18.03.2019 - 11:34 Uhr
Speckshof bei PoppenrichtOberpfalz

SPD-Wahlkampf in der Garage

Transparenz und Bürgerbeteiligung, Finanzplanung, Vereine als Faktor für Lebensqualität sind einige Schlagworte aus dem Wahlprogramm von SPD-Bürgermeisterkandidat Roger Hoffmann. Er präsentierte es in einer Garage in Speckshof.

„Näher am Menschen“ – SPD-Bürgermeisterkandidat Roger Hoffmann stellte in der Garage von Familie Stauber in Speckshof sein Wahlprogramm vor.
von Autor WWLProfil

„Ich freue mich sehr, dass Sie trotz der ungemütlichen Witterung in die Garage von Familie Stauber gefunden haben“, so Hoffmann zu Beginn seiner Vorstellung. Seinen beruflichen, ehrenamtlichen und politischen Werdegang aufzeigend meinte er, dass er durch seine über 30-jährige berufliche Tätigkeit bei der Bundeswehr unter anderem ausgezeichnete Führungs- und Managerqualitäten sowie eine strategische Vorgehensweise mitbringe, und damit beste Voraussetzungen für das Bürgermeisteramt habe. "Wenn ich Bürgermeister werde", so Hoffmann, "so wird meine Prämisse Zuhören, Planen und Handeln sein."

„Durch die vielen persönlichen Gespräche der letzten Wochen“, sagte er, „wurde ich bestärkt, dass eine umfassende Bürgerbeteiligung das A und O einer erfolgreichen Gemeindepolitik ist“. Es müsse uns außerdem gelingen, jüngere Menschen für die Gemeindepolitik zu begeistern, so der Kandidat, "denn diese haben oft eine ganz andere Sicht auf die Dinge". Deswegen möchte Hoffmann unter anderem ein Jugendparlament mit einem entsprechenden finanziellen Gestaltungsraum einführen.

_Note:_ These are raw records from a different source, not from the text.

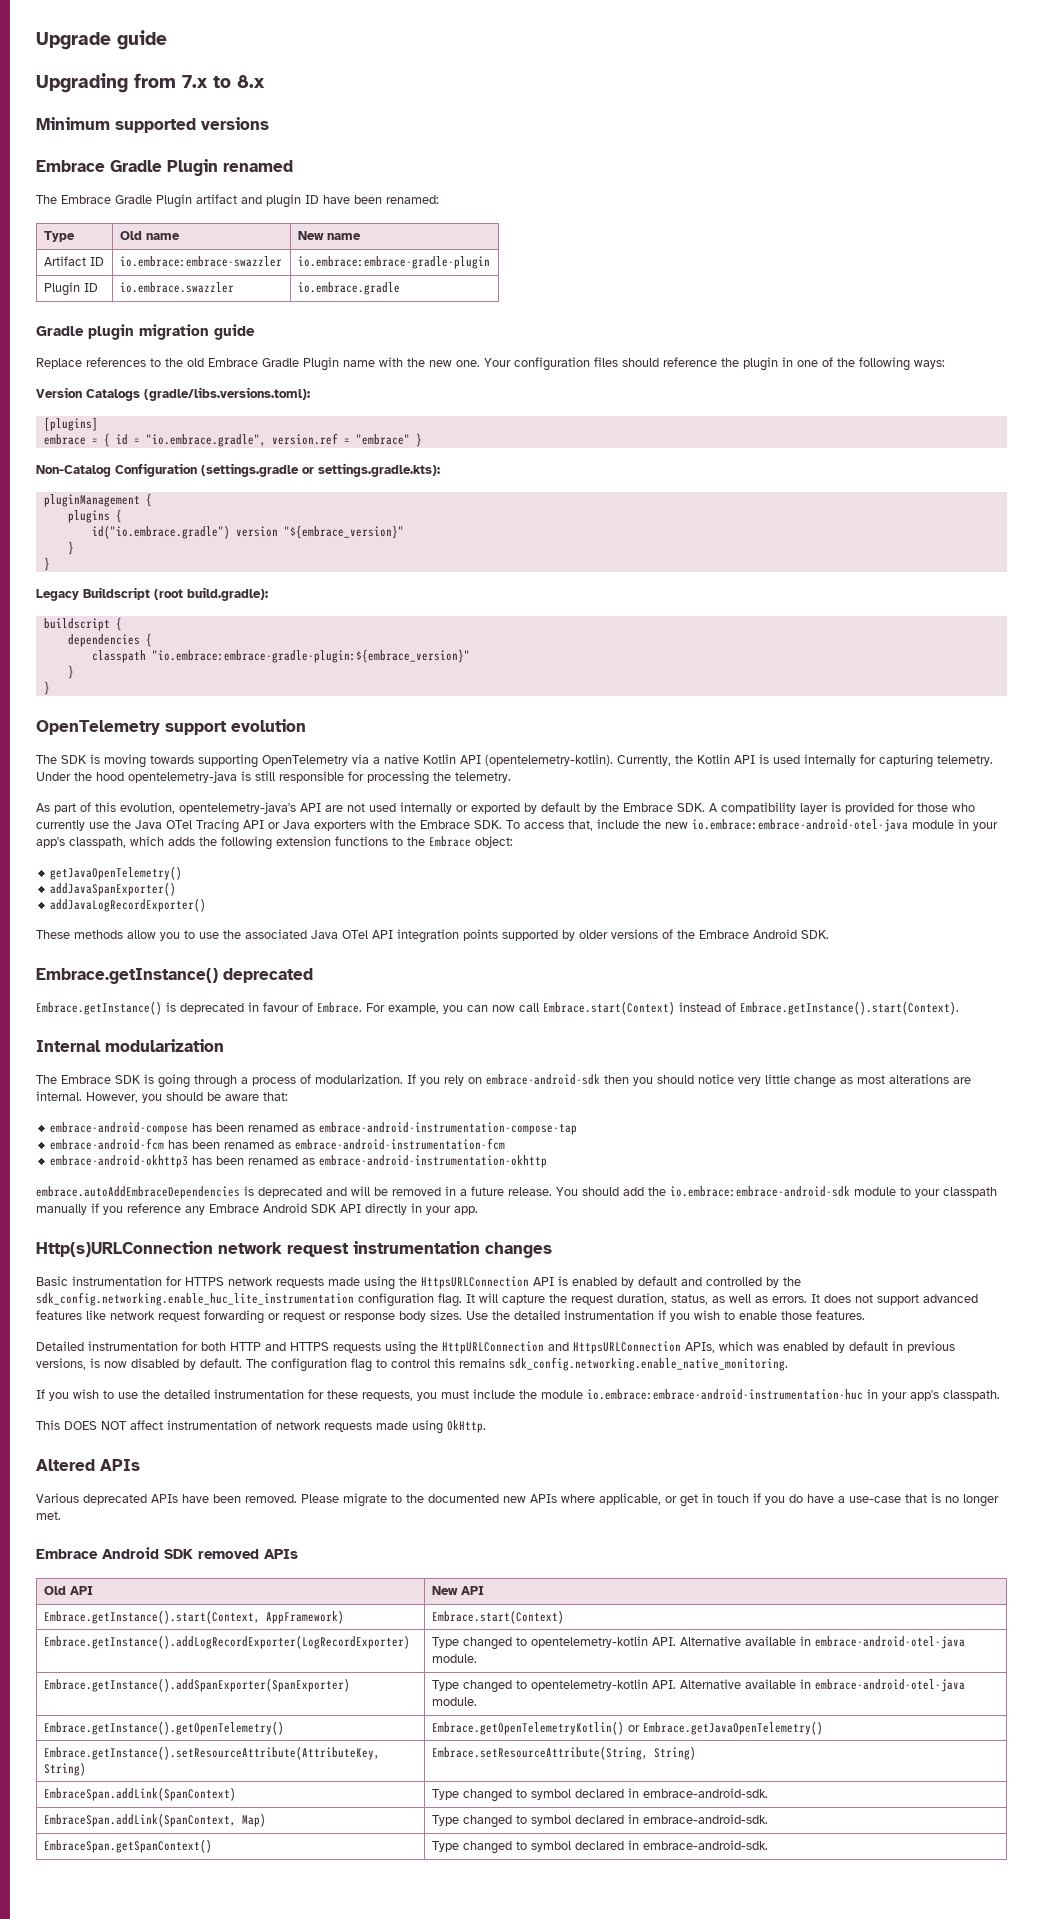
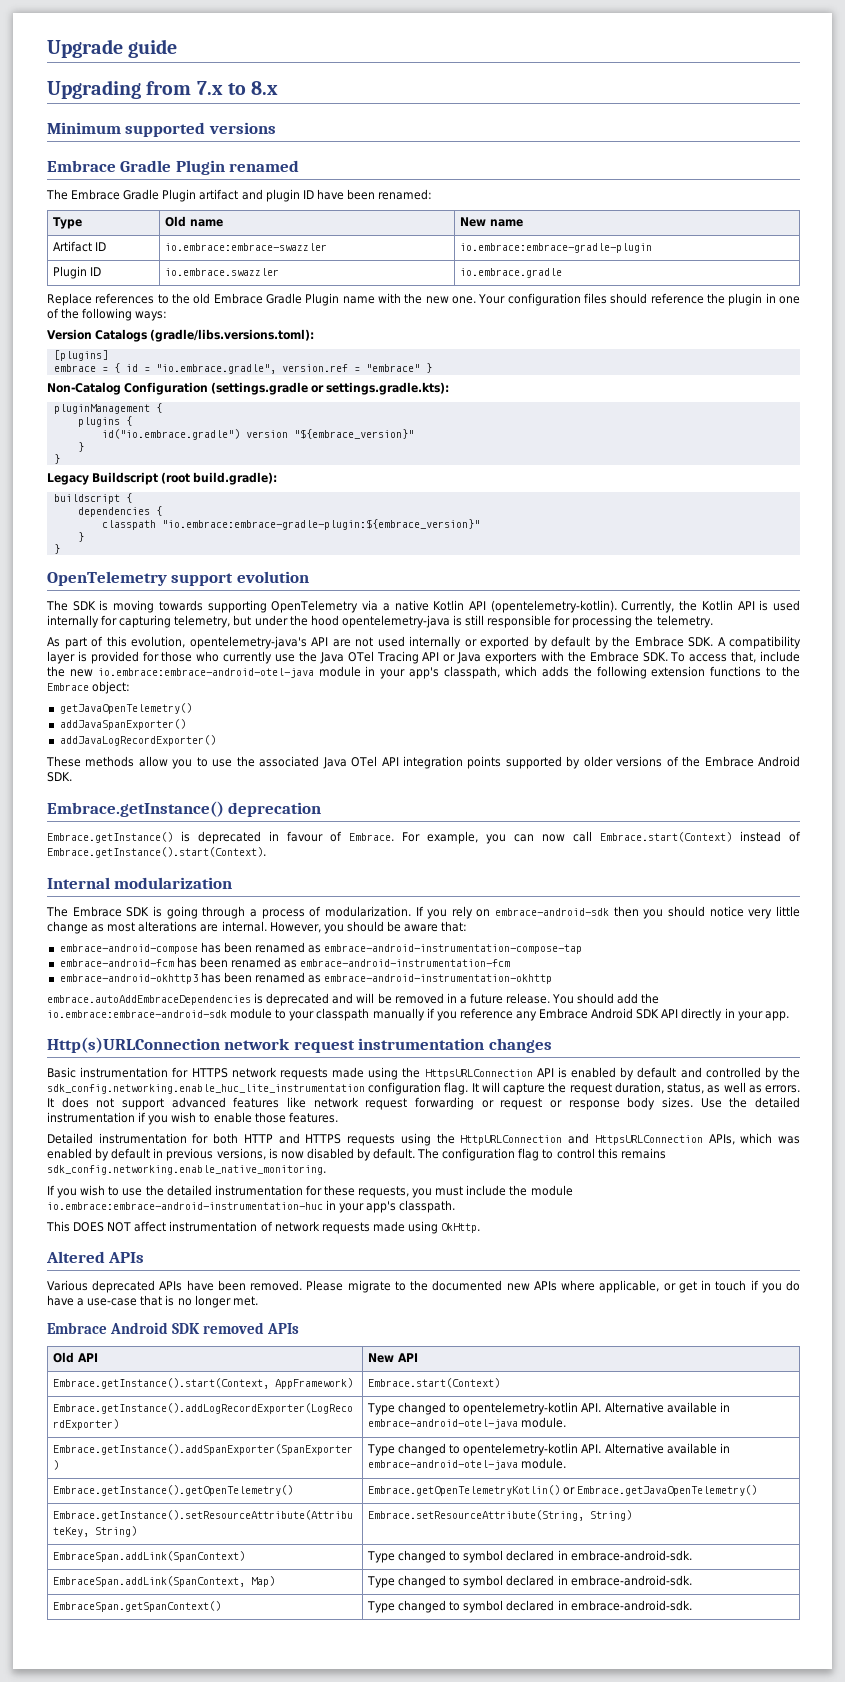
- Gradle plugin migration guide
- Currently, the Kotlin API is used internally for capturing telemetry. Under the hood opentelemetry-java is still responsible for processing the telemetry.
+ Currently, the Kotlin API is used internally for capturing telemetry, but under the hood opentelemetry-java is still responsible for processing the telemetry.
- Embrace.getInstance() deprecated
+ Embrace.getInstance() deprecation

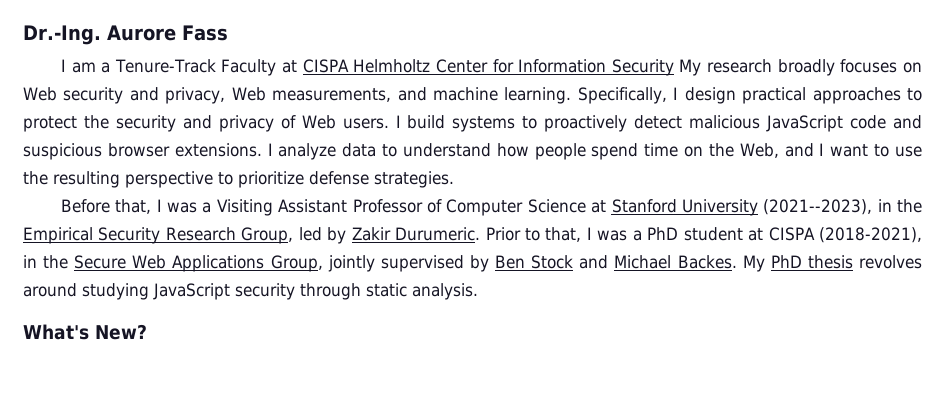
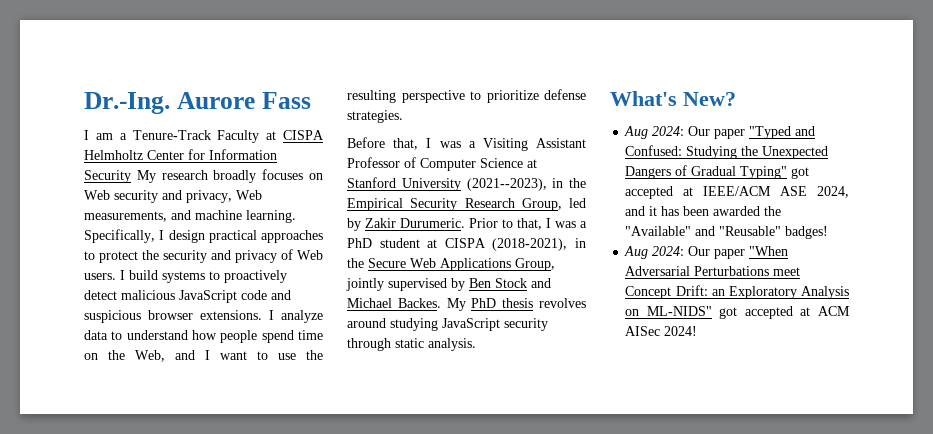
+ Aug 2024: Our paper "Typed and Confused: Studying the Unexpected Dangers of Gradual Typing" got accepted at IEEE/ACM ASE 2024, and it has been awarded the "Available" and "Reusable" badges!
+ Aug 2024: Our paper "When Adversarial Perturbations meet Concept Drift: an Exploratory Analysis on ML-NIDS" got accepted at ACM AISec 2024!

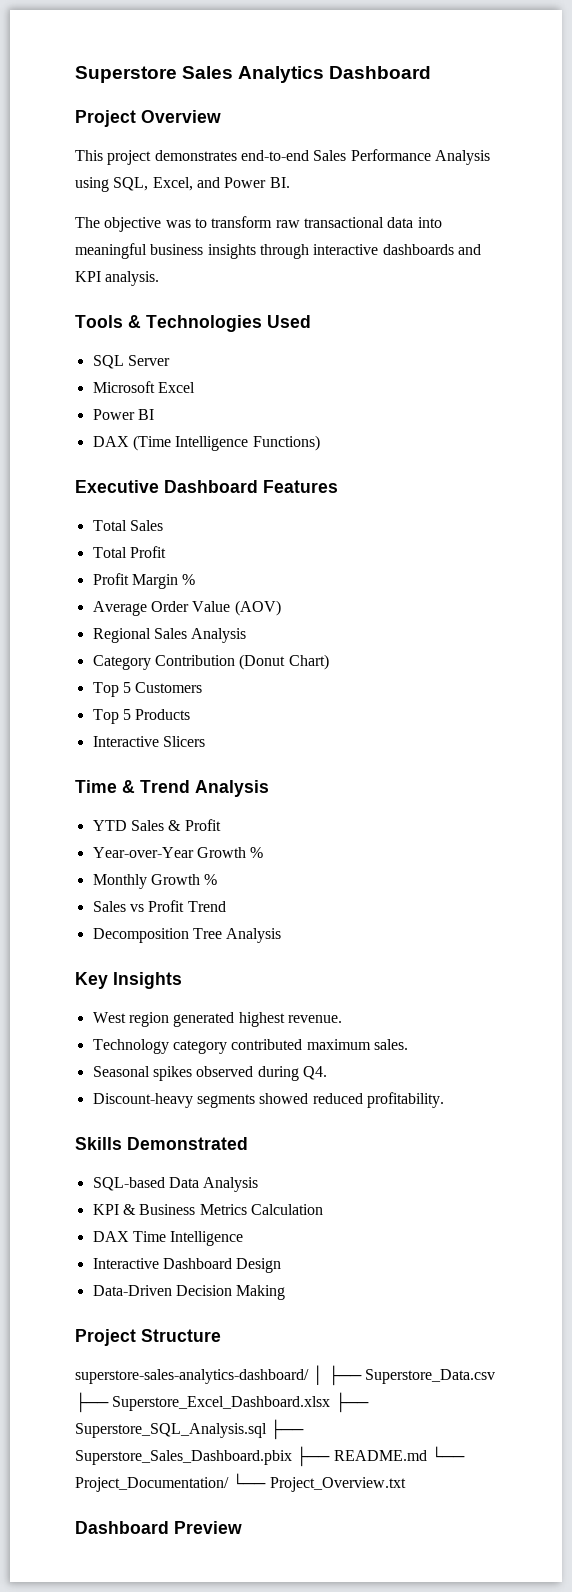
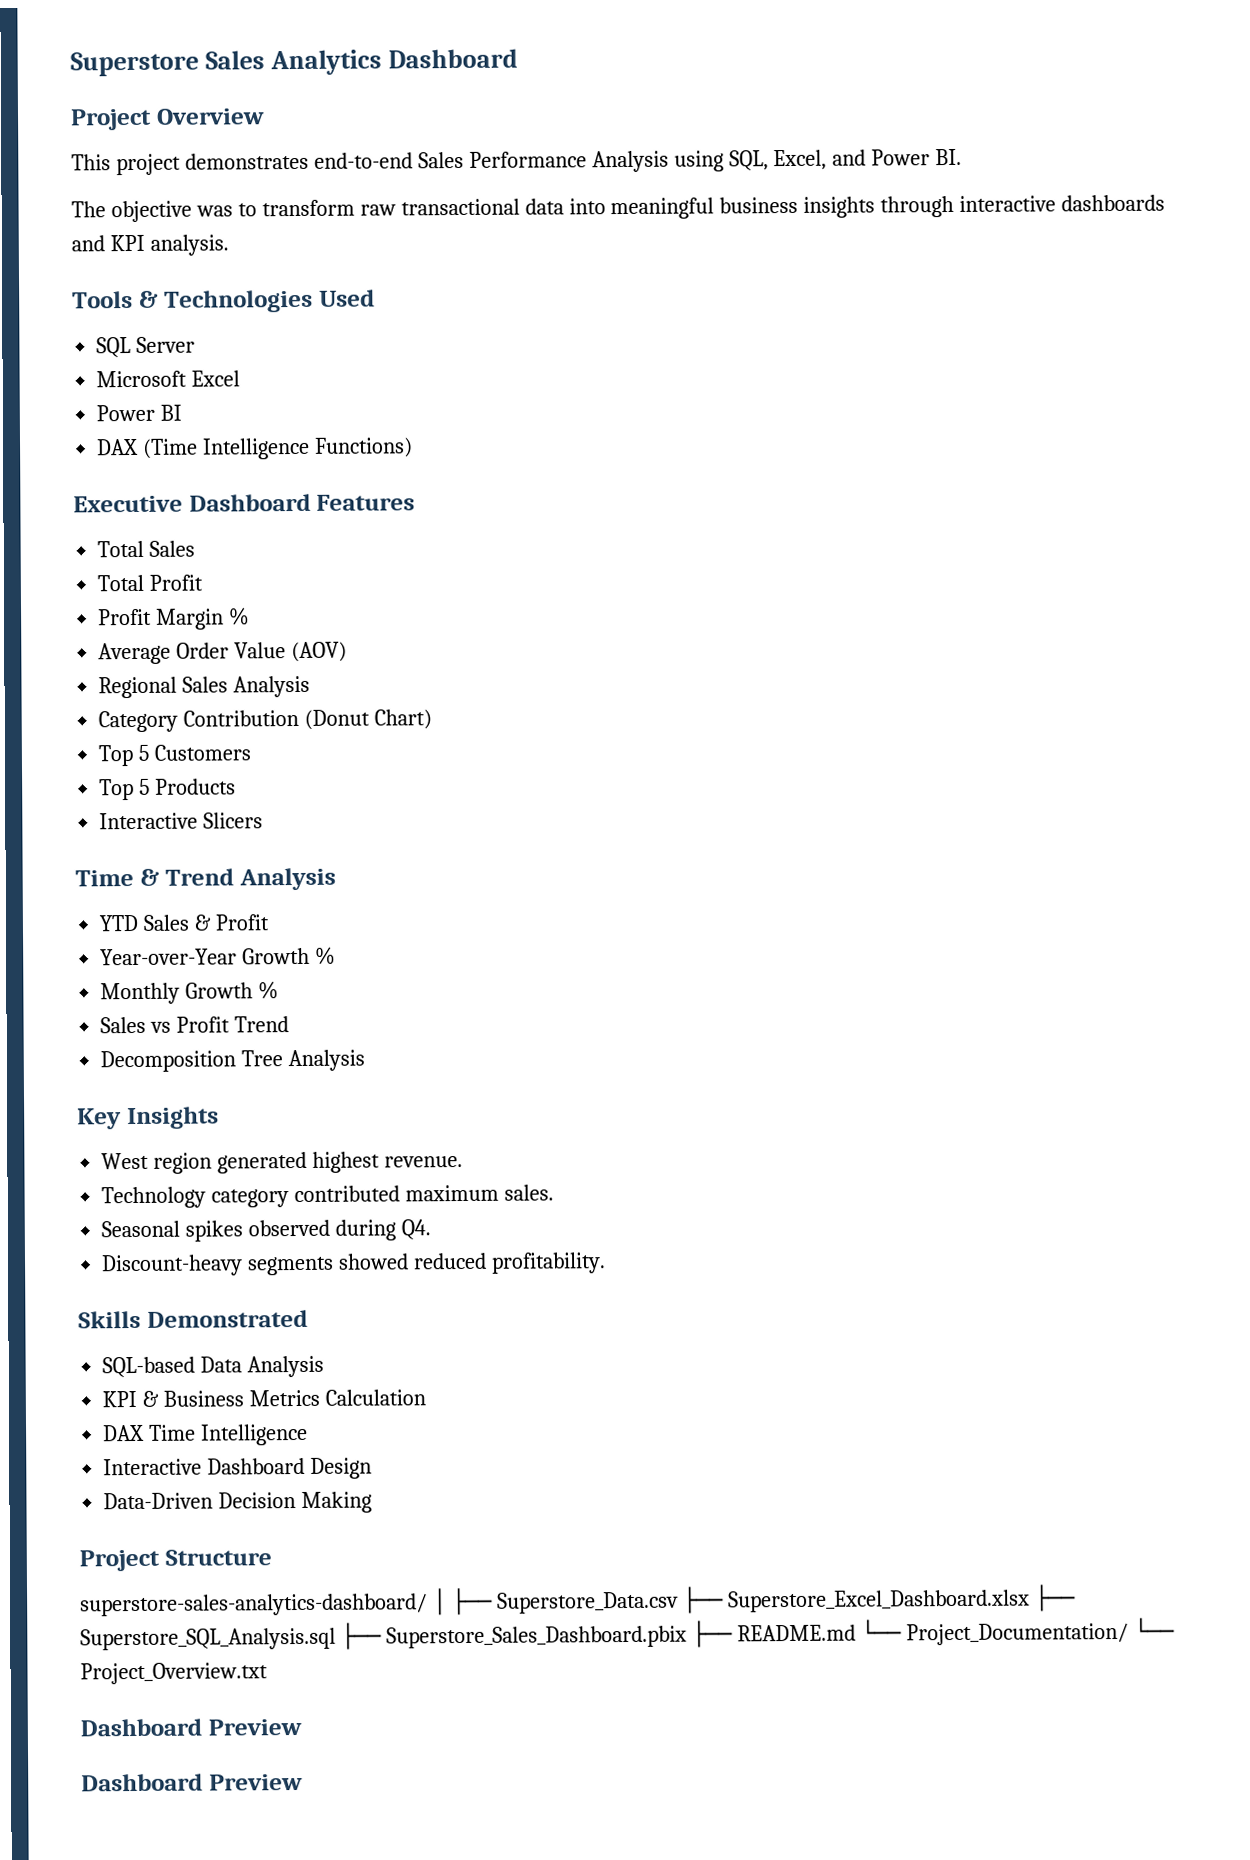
  superstore-sales-analytics-dashboard/ │ ├── Superstore_Data.csv ├── Superstore_Excel_Dashboard.xlsx ├── Superstore_SQL_Analysis.sql ├── Superstore_Sales_Dashboard.pbix ├── README.md └── Project_Documentation/ └── Project_Overview.txt
+ Dashboard Preview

Ein weiteres wichtiges Thema für Hoffmann sind die Vereine und ehrenamtlich tätigen Organisationen in der Gemeinde. Gute Vereinsarbeit ist seiner Meinung nach ein wichtiger Standortfaktor für eine Kommune. Deswegen möchte er auch Brückenbauer zwischen Politik, Verwaltung und Vereinen sein. Für ihn ist die Einführung einer Fördersatzung für alle Vereine wichtig. Auch die Einführung eines zentralen Vereinsmanagements und des regelmäßigen Austauschs der Vereine könnte er sich gut vorstellen. Die Kooperationen zwischen Bildungseinrichtungen und vor allem Sportvereinen sieht er als Chance, wenn es eventuell in der Grundschule Poppenricht auch mal eine Ganztagsschule gibt. Und wenn er von Vereinsarbeit spricht, wisse Hoffmann als Vorsitzender des SV Michael-Poppenricht von was er spricht.

Viele der Gäste nutzten im Nachgang die Gelegenheit, um Hoffmann und auch den anwesenden Gemeinderäten ihre Anliegen in einem persönlichen Gespräch mitzuteilen. Zur Sprache kamen unter anderem die nicht optimale Internetanbindung, die seitens des Landkreises geplante Aufweitung der Bahnbrücke an der AS 13 aber auch ein fehlender Radweg nach Obersdorf oder auch das Ende des Radweges nach Ortsbeginn Traßlberg. „Das nächste Treffen findet am Mittwoch, 20. März, um 19.30 Uhr in der beheizten Garage von Familie Lobenhofer, Luisenstraße 6, Traßlberg, statt.